- [Task goal]
Show the lines of the material that contain the word "φοιτητομηνών".

* * * * * * *

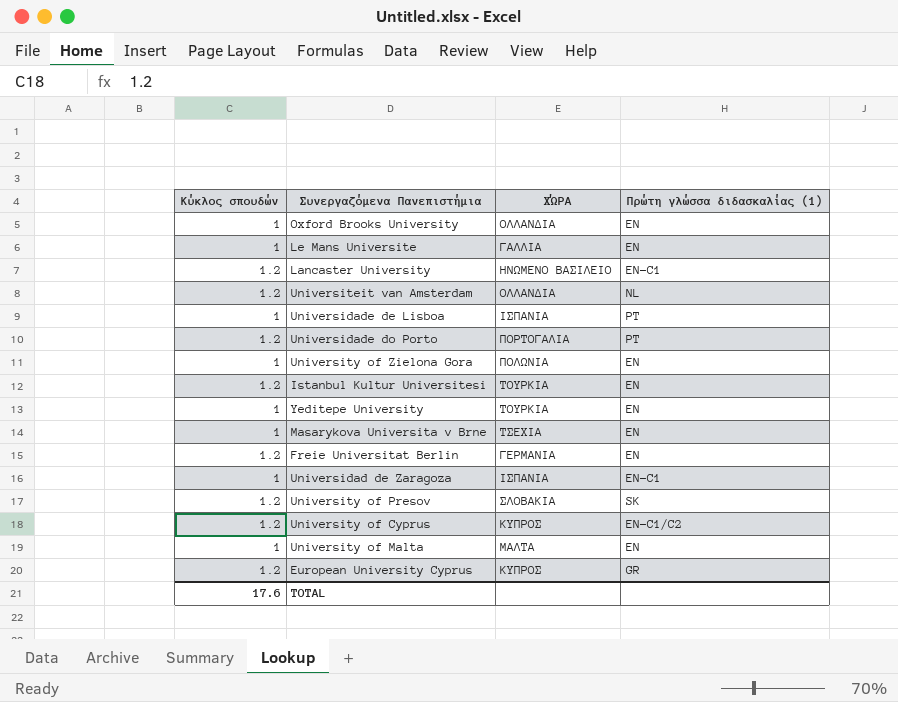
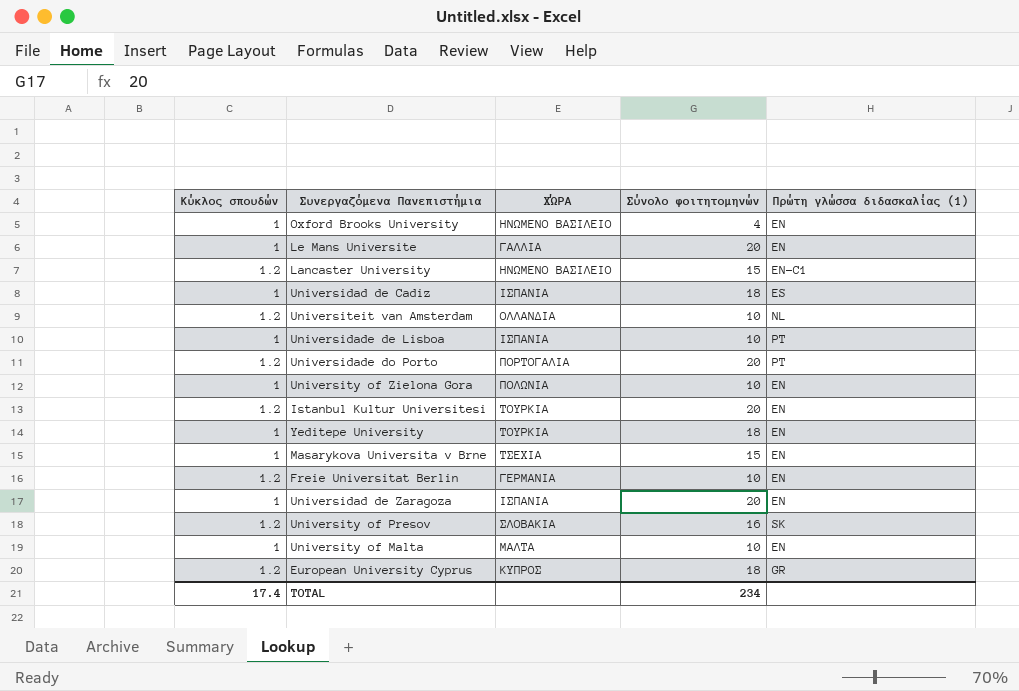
column Σύνολο φοιτητομηνών | position: none -> 4
row University of Cyprus: 1.2 | ΚΥΠΡΟΣ | EN-C1/C2 -> none
Oxford Brooks University | ΧΏΡΑ: ΟΛΛΑΝΔΙΑ -> ΗΝΩΜΕΝΟ ΒΑΣΙΛΕΙΟ
row Universidad de Cadiz: none -> 1 | ΙΣΠΑΝΙΑ | 18 | ES
Universidad de Zaragoza | Πρώτη γλώσσα διδασκαλίας (1): EN-C1 -> EN
TOTAL | Κύκλος σπουδών: 17.6 -> 17.4

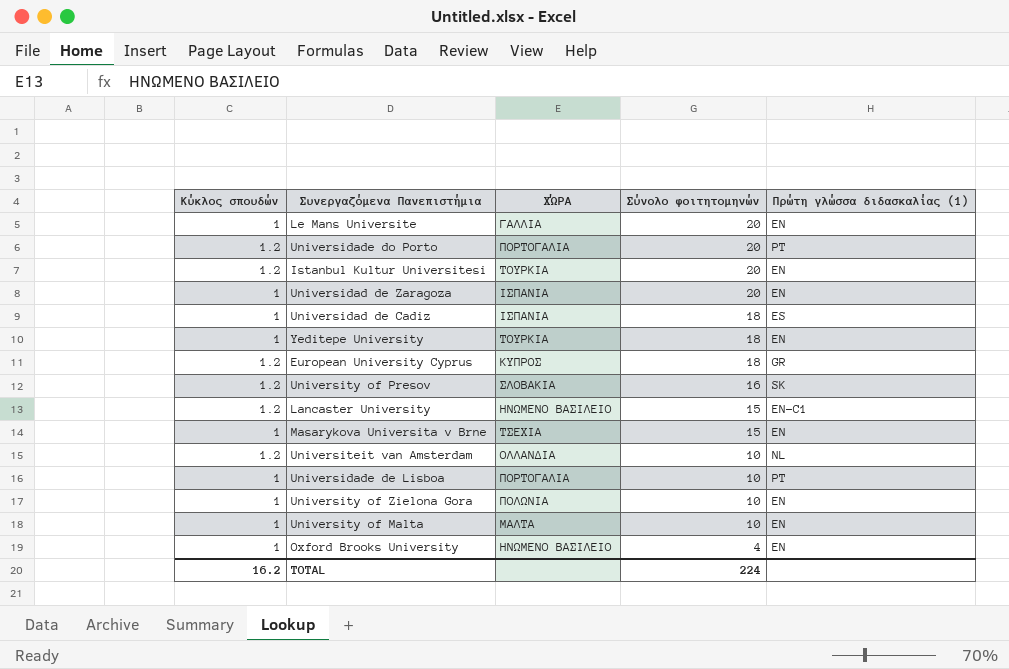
row order: none -> Σύνολο φοιτητομηνών descending
row Freie Universitat Berlin: 1.2 | ΓΕΡΜΑΝΙΑ | 10 | EN -> none
Universidade de Lisboa | ΧΏΡΑ: ΙΣΠΑΝΙΑ -> ΠΟΡΤΟΓΑΛΙΑ
TOTAL | Κύκλος σπουδών: 17.4 -> 16.2
TOTAL | Σύνολο φοιτητομηνών: 234 -> 224

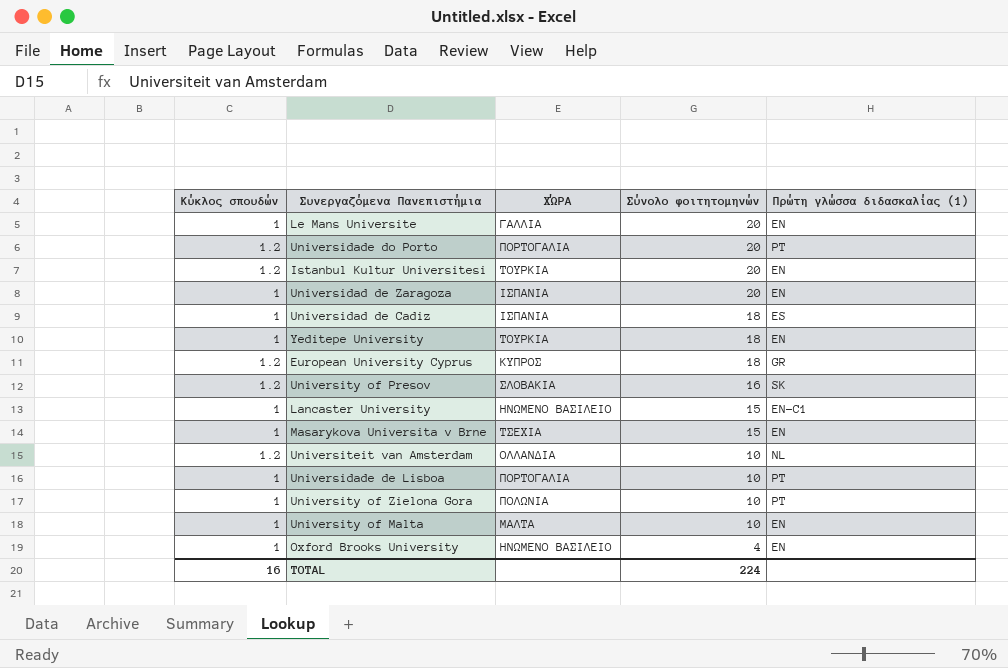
Lancaster University | Κύκλος σπουδών: 1.2 -> 1
University of Zielona Gora | Πρώτη γλώσσα διδασκαλίας (1): EN -> PT
TOTAL | Κύκλος σπουδών: 16.2 -> 16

* * * * * * *

- [Result of the task]
column Σύνολο φοιτητομηνών | position: none -> 4
row order: none -> Σύνολο φοιτητομηνών descending
TOTAL | Σύνολο φοιτητομηνών: 234 -> 224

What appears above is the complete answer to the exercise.